**EXERCISE DESCRIPTION**
Please repeat, exactly and without pictures, the lines of the entries below that run from the one containing "- これらのパターンは、ドメ" through the one containing "- A simple way".

Before-and-after change records:

....

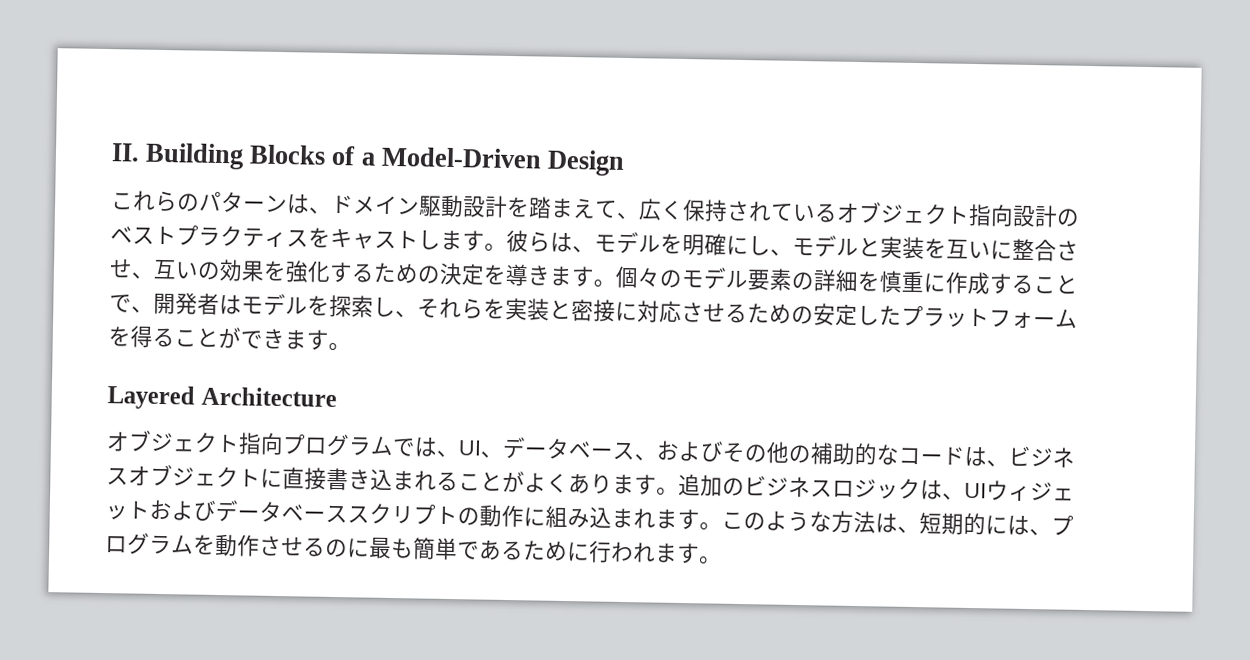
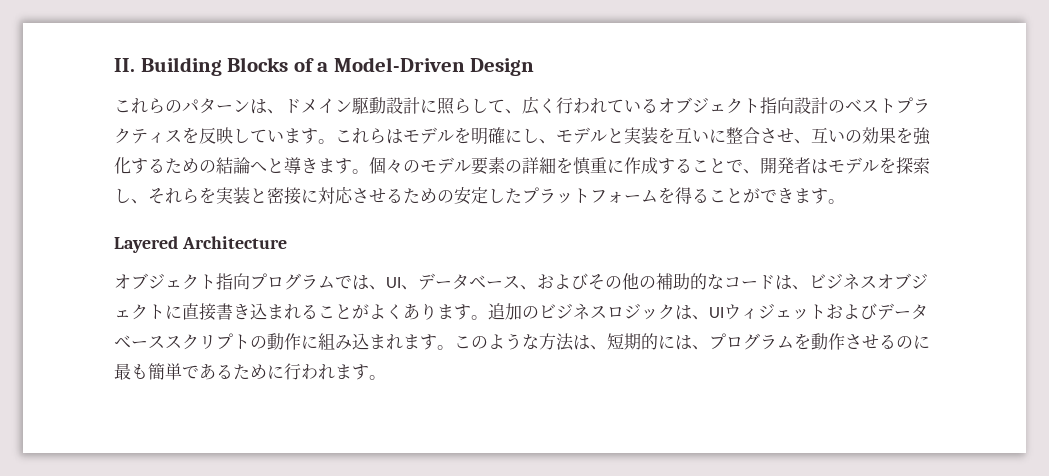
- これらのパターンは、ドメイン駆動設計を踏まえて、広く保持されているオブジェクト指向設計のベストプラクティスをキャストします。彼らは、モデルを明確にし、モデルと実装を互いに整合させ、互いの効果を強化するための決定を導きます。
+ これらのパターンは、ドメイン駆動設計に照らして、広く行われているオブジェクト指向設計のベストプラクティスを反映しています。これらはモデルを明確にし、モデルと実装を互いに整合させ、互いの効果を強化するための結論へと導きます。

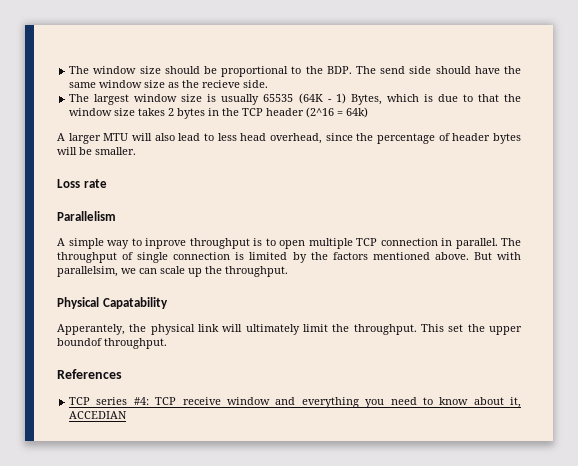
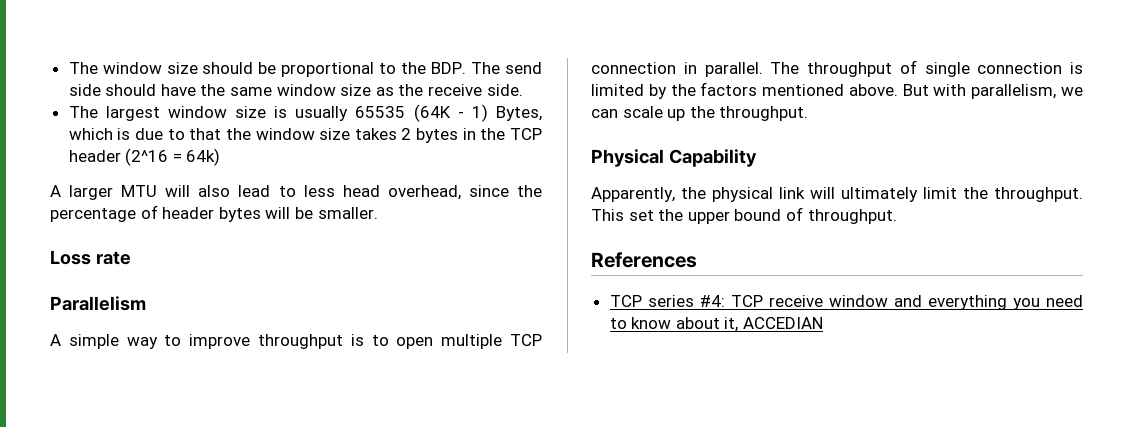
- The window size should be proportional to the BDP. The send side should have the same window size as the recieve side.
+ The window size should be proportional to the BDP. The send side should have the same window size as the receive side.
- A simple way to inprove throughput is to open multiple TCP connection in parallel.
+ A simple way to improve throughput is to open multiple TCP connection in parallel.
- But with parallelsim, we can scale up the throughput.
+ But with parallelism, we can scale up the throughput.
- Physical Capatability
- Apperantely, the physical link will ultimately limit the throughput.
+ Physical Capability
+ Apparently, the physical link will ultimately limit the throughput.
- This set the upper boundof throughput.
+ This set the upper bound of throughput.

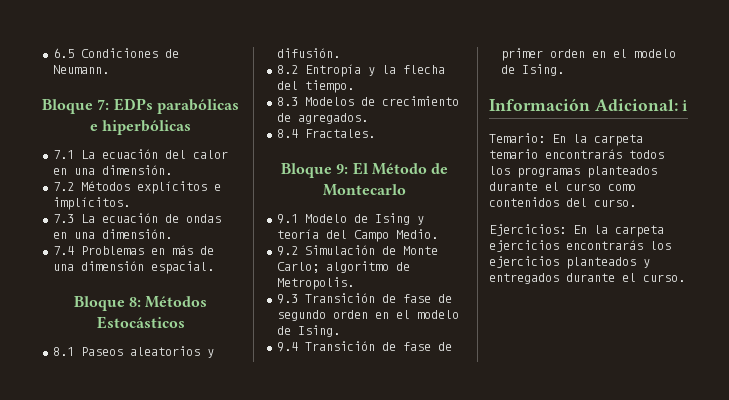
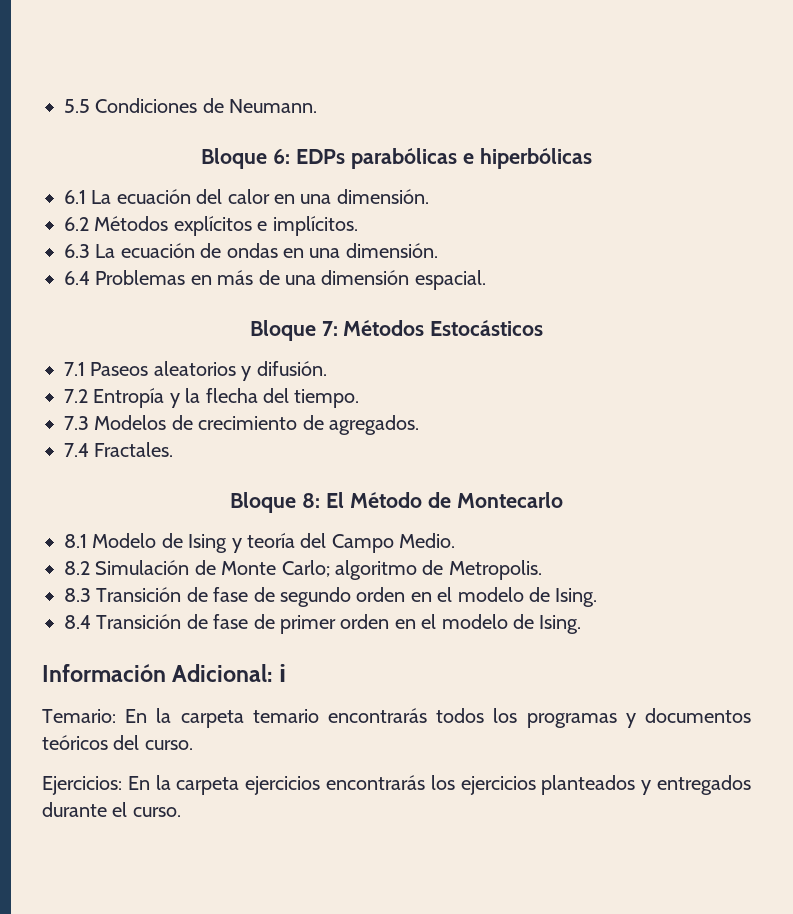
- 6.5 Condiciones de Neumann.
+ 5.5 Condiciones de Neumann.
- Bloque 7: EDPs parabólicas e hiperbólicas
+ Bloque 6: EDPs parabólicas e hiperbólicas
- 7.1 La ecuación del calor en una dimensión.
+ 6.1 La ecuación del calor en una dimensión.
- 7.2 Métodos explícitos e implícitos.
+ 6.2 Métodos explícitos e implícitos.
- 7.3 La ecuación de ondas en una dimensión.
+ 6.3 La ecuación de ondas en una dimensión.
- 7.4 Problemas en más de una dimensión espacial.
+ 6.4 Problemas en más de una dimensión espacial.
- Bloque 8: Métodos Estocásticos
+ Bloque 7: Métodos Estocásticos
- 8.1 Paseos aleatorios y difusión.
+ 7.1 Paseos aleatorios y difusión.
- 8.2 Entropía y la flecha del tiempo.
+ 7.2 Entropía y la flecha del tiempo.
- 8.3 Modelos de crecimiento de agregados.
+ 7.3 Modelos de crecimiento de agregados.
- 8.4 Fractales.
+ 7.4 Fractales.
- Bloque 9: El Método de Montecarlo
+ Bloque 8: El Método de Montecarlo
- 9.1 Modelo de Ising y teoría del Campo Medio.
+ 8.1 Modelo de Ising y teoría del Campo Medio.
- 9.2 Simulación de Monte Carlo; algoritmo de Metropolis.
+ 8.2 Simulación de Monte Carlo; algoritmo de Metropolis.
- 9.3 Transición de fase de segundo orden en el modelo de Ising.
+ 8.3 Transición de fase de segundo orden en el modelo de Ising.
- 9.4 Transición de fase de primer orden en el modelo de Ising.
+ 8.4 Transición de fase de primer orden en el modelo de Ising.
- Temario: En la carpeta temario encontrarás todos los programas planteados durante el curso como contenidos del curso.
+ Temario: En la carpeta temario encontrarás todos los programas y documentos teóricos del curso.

....

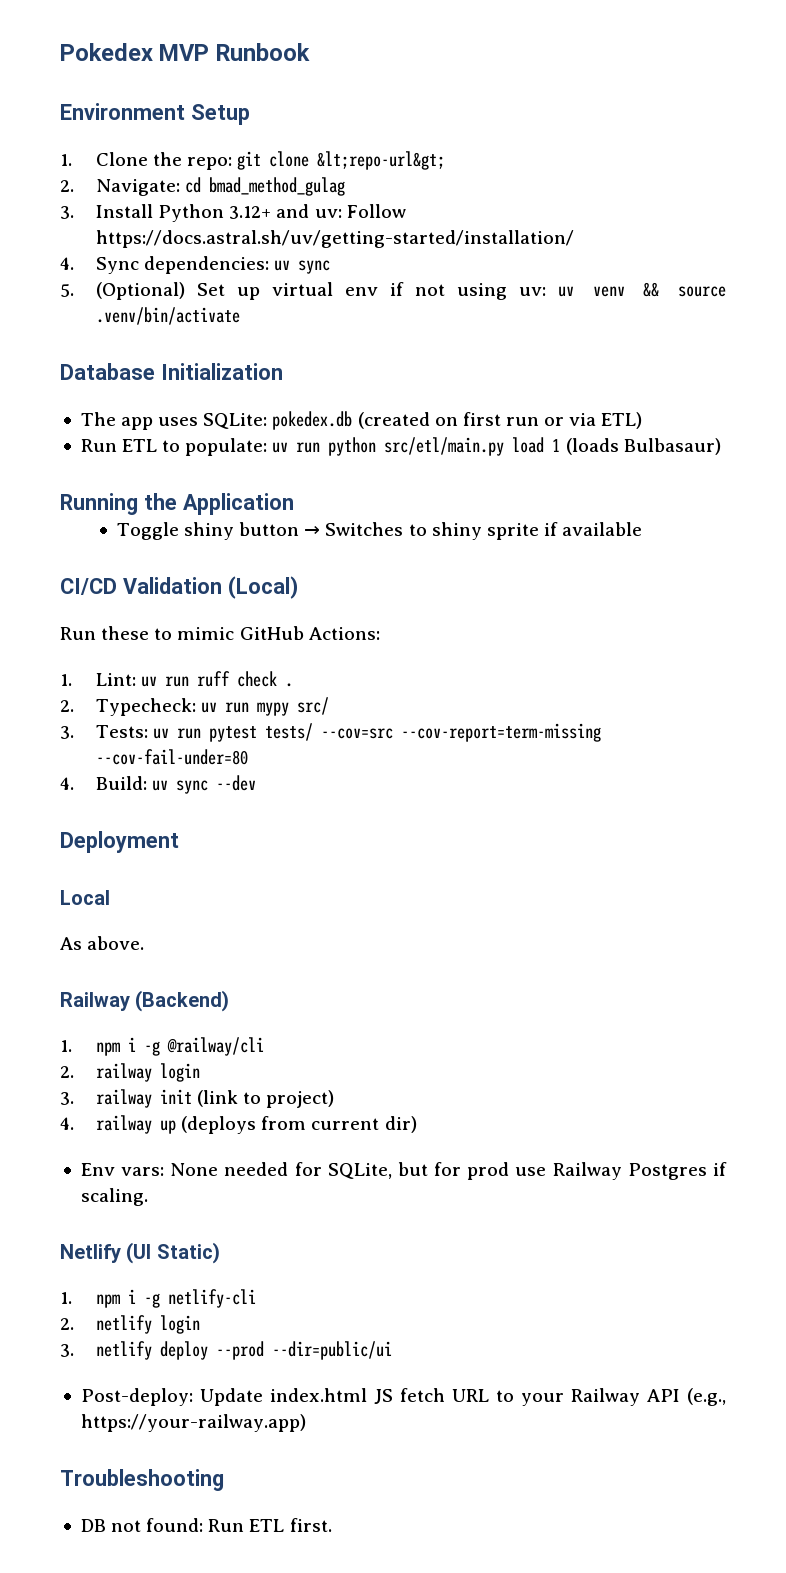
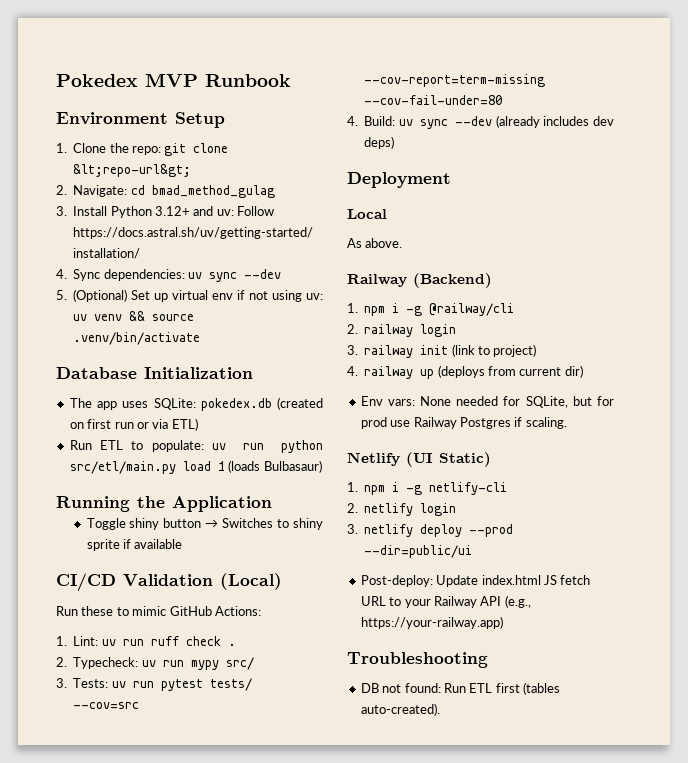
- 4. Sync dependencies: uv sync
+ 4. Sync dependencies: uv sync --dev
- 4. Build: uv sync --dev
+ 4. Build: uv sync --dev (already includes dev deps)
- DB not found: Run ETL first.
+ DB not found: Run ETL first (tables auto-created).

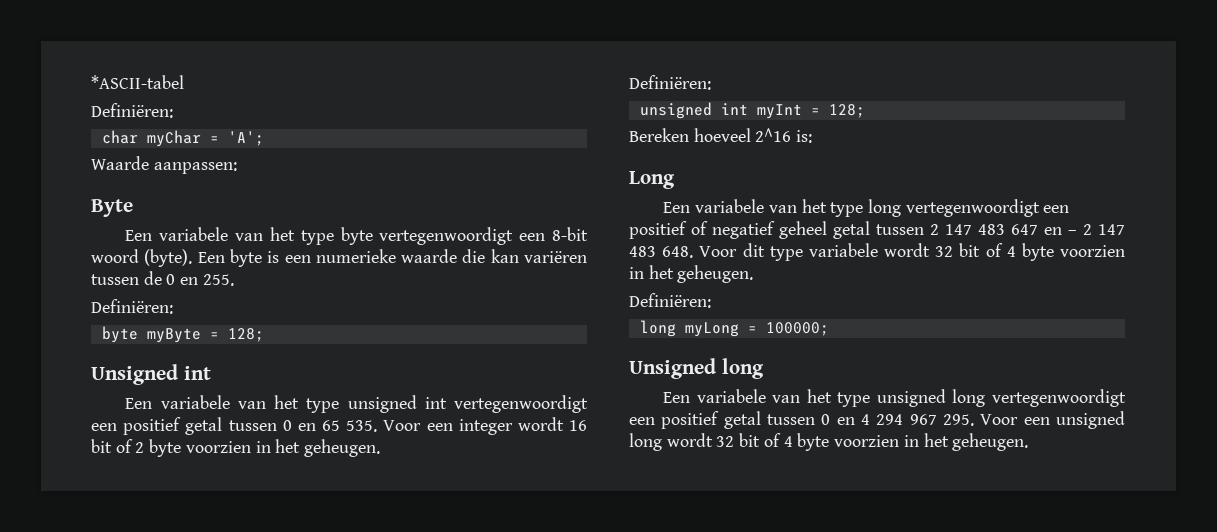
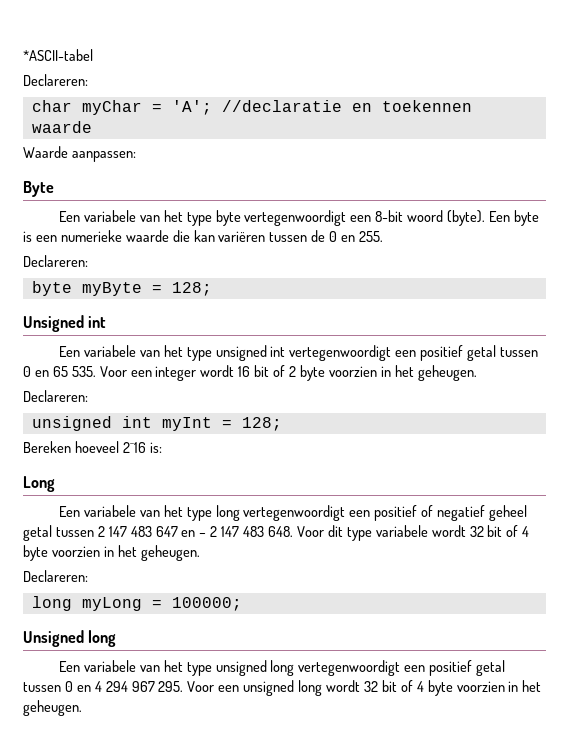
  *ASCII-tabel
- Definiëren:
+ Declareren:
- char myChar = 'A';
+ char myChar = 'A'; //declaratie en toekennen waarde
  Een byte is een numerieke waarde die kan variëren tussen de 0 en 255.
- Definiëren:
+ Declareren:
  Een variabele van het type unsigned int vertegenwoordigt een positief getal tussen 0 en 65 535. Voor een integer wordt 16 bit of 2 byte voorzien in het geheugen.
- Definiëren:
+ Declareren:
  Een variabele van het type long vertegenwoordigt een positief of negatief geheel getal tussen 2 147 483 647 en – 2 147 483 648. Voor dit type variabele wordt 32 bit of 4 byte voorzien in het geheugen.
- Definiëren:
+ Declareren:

....

**EXERCISE OUTPUT**
- これらのパターンは、ドメイン駆動設計を踏まえて、広く保持されているオブジェクト指向設計のベストプラクティスをキャストします。彼らは、モデルを明確にし、モデルと実装を互いに整合させ、互いの効果を強化するための決定を導きます。
+ これらのパターンは、ドメイン駆動設計に照らして、広く行われているオブジェクト指向設計のベストプラクティスを反映しています。これらはモデルを明確にし、モデルと実装を互いに整合させ、互いの効果を強化するための結論へと導きます。

- The window size should be proportional to the BDP. The send side should have the same window size as the recieve side.
+ The window size should be proportional to the BDP. The send side should have the same window size as the receive side.
- A simple way to inprove throughput is to open multiple TCP connection in parallel.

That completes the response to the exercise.